ZoomZoomZoom 2 days ago | parent | prev [-]

...old lazy and wrong! Capital K is for Kelvin.

schiffern 2 days ago | parent [-]

>Capital K is for Kelvin.

It should be "kelvin" here. ;)

Unit names are always lower-case[1] (watt, joule, newton, pascal, hertz), except at the start of a sentence. When referring to the scientists the names are capitalized of course, and the unit symbols are also capitalized (W, J, N, Pa, Hz).

[1] SI Brochure, Section 5.3 "Unit Names" https://www.bipm.org/documents/20126/41483022/SI-Brochure-9-...

fc417fc802 2 days ago | parent | next [-]

Thus there's no ambiguity. kB is power of 10 and KB is clearly not kelvin bytes therefore it's power of two. Doesn't quite fit the SI worldview but I don't see that as a problem.

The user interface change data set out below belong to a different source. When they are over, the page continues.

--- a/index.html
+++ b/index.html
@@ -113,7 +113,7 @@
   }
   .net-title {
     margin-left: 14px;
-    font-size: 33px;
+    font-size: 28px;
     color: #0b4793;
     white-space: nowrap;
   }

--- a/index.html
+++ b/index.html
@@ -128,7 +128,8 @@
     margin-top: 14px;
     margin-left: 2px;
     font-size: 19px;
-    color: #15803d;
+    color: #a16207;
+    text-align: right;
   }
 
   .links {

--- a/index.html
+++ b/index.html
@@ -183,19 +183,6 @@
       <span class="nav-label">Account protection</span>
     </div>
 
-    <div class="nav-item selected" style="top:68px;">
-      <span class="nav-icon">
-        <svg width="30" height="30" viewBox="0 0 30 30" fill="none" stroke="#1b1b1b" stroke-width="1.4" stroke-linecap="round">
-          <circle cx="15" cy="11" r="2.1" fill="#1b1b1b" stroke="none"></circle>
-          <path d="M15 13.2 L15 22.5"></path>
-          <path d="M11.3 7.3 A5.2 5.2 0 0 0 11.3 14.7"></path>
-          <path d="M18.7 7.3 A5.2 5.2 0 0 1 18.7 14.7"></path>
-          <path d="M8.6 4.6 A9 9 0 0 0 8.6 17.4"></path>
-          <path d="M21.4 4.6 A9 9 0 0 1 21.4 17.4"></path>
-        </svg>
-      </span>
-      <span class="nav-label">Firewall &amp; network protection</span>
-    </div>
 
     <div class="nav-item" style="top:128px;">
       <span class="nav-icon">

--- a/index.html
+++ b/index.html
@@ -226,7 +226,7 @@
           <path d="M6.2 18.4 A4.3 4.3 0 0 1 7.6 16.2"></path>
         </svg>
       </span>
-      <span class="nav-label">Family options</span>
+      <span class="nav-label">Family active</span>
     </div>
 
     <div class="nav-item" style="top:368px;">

schiffern a day ago | parent | next [-]

I often see it with "kB" too, so the proposed (ugly) hack doesn't really solve the problem.

I think the author had it just right. There's a lot of inertia, but the traditional way can cause confusion.

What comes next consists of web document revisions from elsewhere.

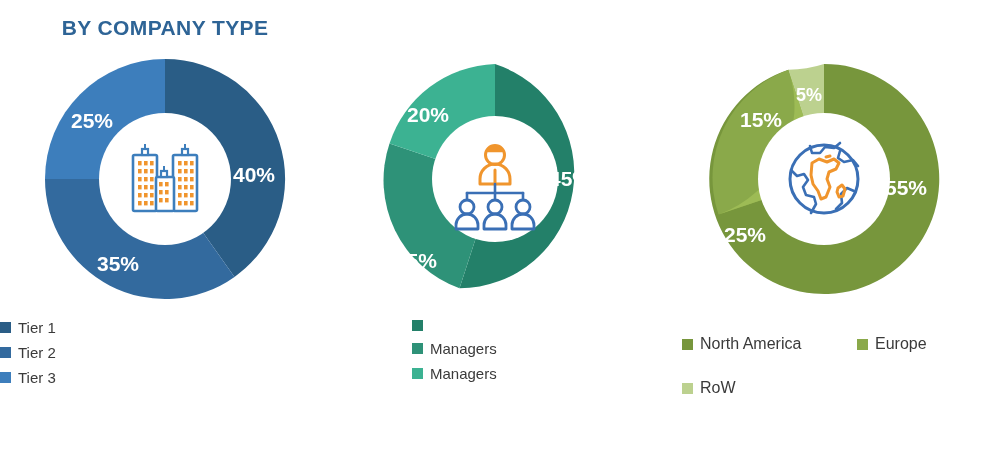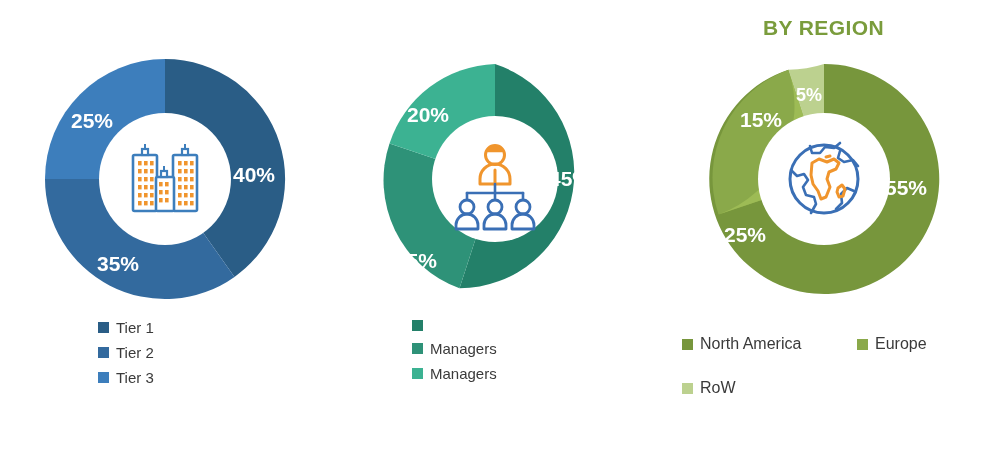--- a/index.html
+++ b/index.html
@@ -110,6 +110,7 @@
 <div class="board">
 
   <div class="panel" id="panel-company">
+    <div class="panel-title" id="title-company">BY COMPANY TYPE</div>
 
     <div class="donut-wrap">
       <svg class="donut-svg" width="270" height="250" viewBox="0 0 270 250">

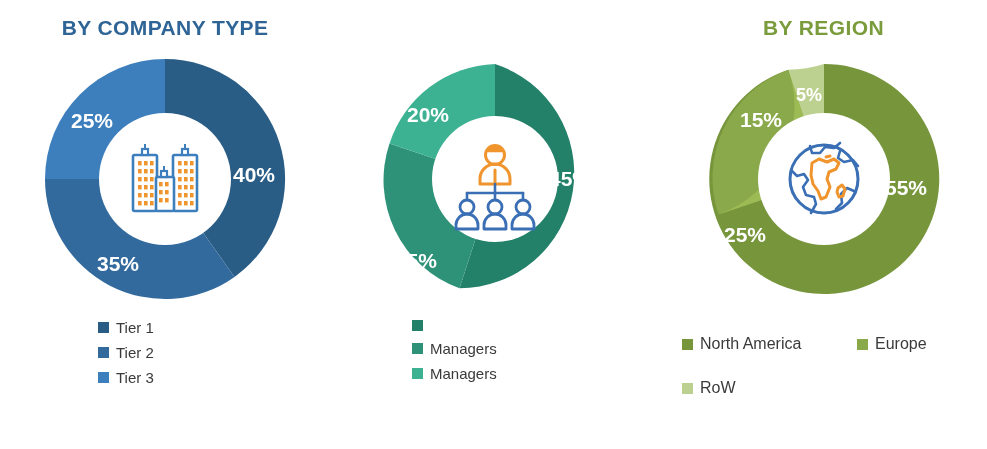--- a/index.html
+++ b/index.html
@@ -273,7 +273,6 @@
   </div>
 
   <div class="panel" id="panel-region">
-    <div class="panel-title" id="title-region">BY REGION</div>
 
     <div class="donut-wrap">
       <svg class="donut-svg" width="250" height="250" viewBox="0 0 250 250">

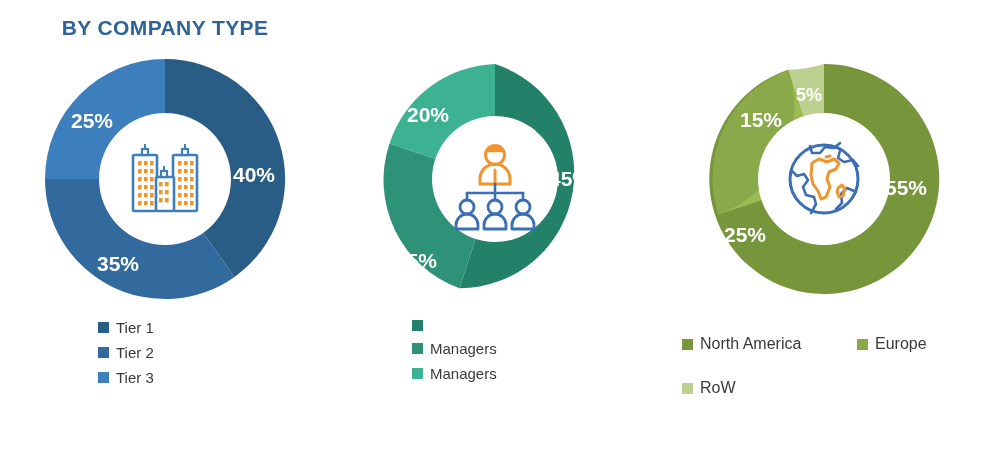--- a/index.html
+++ b/index.html
@@ -90,7 +90,7 @@
   }
 
   #legend-company { top: 320px; }
-  #legend-company .legend-col { padding-left: 98px; }
+  #legend-company .legend-col { }
 
   #legend-designation { top: 320px; }
   #legend-designation .legend-col { padding-left: 82px; }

xigoi a day ago | parent | prev [-]

This only works with kilobytes, not megabytes and gigabytes.

ZoomZoomZoom a day ago | parent | prev [-]

I was pretty sure I'd be corrected in some manner, being two of the aforementioned three. Thanks.

jibal a day ago | parent | prev [-]

None of your criticisms--which start with an absurd and meaningless ad hominem--apply to the actual content of the article.

Elsewhere you write

> They are definitely denying the importance of 2-fold partitioning in computing architectures.

No, they definitely aren't. There are no words in the article that deny anything at all.